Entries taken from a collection
....
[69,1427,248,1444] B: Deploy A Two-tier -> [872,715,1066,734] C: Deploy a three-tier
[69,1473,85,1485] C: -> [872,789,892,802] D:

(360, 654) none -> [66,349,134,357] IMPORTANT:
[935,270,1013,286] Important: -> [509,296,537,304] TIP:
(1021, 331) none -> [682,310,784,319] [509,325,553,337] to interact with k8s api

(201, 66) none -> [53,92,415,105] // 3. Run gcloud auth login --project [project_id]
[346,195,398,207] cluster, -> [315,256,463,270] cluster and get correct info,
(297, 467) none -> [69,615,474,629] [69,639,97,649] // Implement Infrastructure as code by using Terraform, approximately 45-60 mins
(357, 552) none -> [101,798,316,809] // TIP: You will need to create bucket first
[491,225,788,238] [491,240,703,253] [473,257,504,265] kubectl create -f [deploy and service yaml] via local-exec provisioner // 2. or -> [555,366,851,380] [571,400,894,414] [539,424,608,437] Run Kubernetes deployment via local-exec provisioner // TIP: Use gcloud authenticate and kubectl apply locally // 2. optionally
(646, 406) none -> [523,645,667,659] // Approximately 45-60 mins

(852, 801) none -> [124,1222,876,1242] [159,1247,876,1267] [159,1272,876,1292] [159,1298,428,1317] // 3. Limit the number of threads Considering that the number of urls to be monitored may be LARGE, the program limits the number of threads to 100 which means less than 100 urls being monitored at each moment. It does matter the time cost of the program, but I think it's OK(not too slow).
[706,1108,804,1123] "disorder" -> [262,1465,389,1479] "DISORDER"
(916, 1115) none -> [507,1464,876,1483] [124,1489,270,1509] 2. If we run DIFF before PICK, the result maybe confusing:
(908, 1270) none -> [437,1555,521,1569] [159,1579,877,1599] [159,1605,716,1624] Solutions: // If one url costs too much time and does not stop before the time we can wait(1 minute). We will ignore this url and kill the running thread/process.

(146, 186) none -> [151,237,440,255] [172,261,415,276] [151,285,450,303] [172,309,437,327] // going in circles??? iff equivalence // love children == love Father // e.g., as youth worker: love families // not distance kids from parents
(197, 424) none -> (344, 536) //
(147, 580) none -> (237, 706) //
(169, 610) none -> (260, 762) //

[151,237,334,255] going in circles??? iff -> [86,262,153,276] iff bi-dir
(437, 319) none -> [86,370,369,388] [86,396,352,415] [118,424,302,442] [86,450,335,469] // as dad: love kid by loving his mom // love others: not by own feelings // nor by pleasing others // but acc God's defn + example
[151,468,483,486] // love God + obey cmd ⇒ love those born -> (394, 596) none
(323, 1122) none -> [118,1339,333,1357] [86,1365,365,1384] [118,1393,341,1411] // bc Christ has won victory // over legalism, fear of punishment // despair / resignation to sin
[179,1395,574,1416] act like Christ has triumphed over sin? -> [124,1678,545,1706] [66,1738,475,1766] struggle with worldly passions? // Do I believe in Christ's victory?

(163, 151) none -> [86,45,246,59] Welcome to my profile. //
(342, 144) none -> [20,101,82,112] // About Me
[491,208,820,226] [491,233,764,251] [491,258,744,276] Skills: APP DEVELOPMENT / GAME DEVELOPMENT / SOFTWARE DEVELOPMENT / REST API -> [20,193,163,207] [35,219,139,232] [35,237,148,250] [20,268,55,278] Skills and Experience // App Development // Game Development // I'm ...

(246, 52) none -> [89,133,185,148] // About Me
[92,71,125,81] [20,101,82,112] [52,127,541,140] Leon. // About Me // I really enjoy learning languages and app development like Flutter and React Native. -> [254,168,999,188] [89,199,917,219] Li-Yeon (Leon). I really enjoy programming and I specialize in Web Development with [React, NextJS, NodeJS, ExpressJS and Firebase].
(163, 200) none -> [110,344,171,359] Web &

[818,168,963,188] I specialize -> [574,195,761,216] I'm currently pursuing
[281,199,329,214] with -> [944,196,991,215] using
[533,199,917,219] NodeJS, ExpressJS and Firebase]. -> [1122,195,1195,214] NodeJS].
....
▶ **Task description**
Give the data again in full, keeping every line as it was.

▶ **Written solution**
[69,1427,248,1444] B: Deploy A Two-tier -> [872,715,1066,734] C: Deploy a three-tier
[69,1473,85,1485] C: -> [872,789,892,802] D:

(360, 654) none -> [66,349,134,357] IMPORTANT:
[935,270,1013,286] Important: -> [509,296,537,304] TIP:
(1021, 331) none -> [682,310,784,319] [509,325,553,337] to interact with k8s api

(201, 66) none -> [53,92,415,105] // 3. Run gcloud auth login --project [project_id]
[346,195,398,207] cluster, -> [315,256,463,270] cluster and get correct info,
(297, 467) none -> [69,615,474,629] [69,639,97,649] // Implement Infrastructure as code by using Terraform, approximately 45-60 mins
(357, 552) none -> [101,798,316,809] // TIP: You will need to create bucket first
[491,225,788,238] [491,240,703,253] [473,257,504,265] kubectl create -f [deploy and service yaml] via local-exec provisioner // 2. or -> [555,366,851,380] [571,400,894,414] [539,424,608,437] Run Kubernetes deployment via local-exec provisioner // TIP: Use gcloud authenticate and kubectl apply locally // 2. optionally
(646, 406) none -> [523,645,667,659] // Approximately 45-60 mins

(852, 801) none -> [124,1222,876,1242] [159,1247,876,1267] [159,1272,876,1292] [159,1298,428,1317] // 3. Limit the number of threads Considering that the number of urls to be monitored may be LARGE, the program limits the number of threads to 100 which means less than 100 urls being monitored at each moment. It does matter the time cost of the program, but I think it's OK(not too slow).
[706,1108,804,1123] "disorder" -> [262,1465,389,1479] "DISORDER"
(916, 1115) none -> [507,1464,876,1483] [124,1489,270,1509] 2. If we run DIFF before PICK, the result maybe confusing:
(908, 1270) none -> [437,1555,521,1569] [159,1579,877,1599] [159,1605,716,1624] Solutions: // If one url costs too much time and does not stop before the time we can wait(1 minute). We will ignore this url and kill the running thread/process.

(146, 186) none -> [151,237,440,255] [172,261,415,276] [151,285,450,303] [172,309,437,327] // going in circles??? iff equivalence // love children == love Father // e.g., as youth worker: love families // not distance kids from parents
(197, 424) none -> (344, 536) //
(147, 580) none -> (237, 706) //
(169, 610) none -> (260, 762) //

[151,237,334,255] going in circles??? iff -> [86,262,153,276] iff bi-dir
(437, 319) none -> [86,370,369,388] [86,396,352,415] [118,424,302,442] [86,450,335,469] // as dad: love kid by loving his mom // love others: not by own feelings // nor by pleasing others // but acc God's defn + example
[151,468,483,486] // love God + obey cmd ⇒ love those born -> (394, 596) none
(323, 1122) none -> [118,1339,333,1357] [86,1365,365,1384] [118,1393,341,1411] // bc Christ has won victory // over legalism, fear of punishment // despair / resignation to sin
[179,1395,574,1416] act like Christ has triumphed over sin? -> [124,1678,545,1706] [66,1738,475,1766] struggle with worldly passions? // Do I believe in Christ's victory?

(163, 151) none -> [86,45,246,59] Welcome to my profile. //
(342, 144) none -> [20,101,82,112] // About Me
[491,208,820,226] [491,233,764,251] [491,258,744,276] Skills: APP DEVELOPMENT / GAME DEVELOPMENT / SOFTWARE DEVELOPMENT / REST API -> [20,193,163,207] [35,219,139,232] [35,237,148,250] [20,268,55,278] Skills and Experience // App Development // Game Development // I'm ...

(246, 52) none -> [89,133,185,148] // About Me
[92,71,125,81] [20,101,82,112] [52,127,541,140] Leon. // About Me // I really enjoy learning languages and app development like Flutter and React Native. -> [254,168,999,188] [89,199,917,219] Li-Yeon (Leon). I really enjoy programming and I specialize in Web Development with [React, NextJS, NodeJS, ExpressJS and Firebase].
(163, 200) none -> [110,344,171,359] Web &

[818,168,963,188] I specialize -> [574,195,761,216] I'm currently pursuing
[281,199,329,214] with -> [944,196,991,215] using
[533,199,917,219] NodeJS, ExpressJS and Firebase]. -> [1122,195,1195,214] NodeJS].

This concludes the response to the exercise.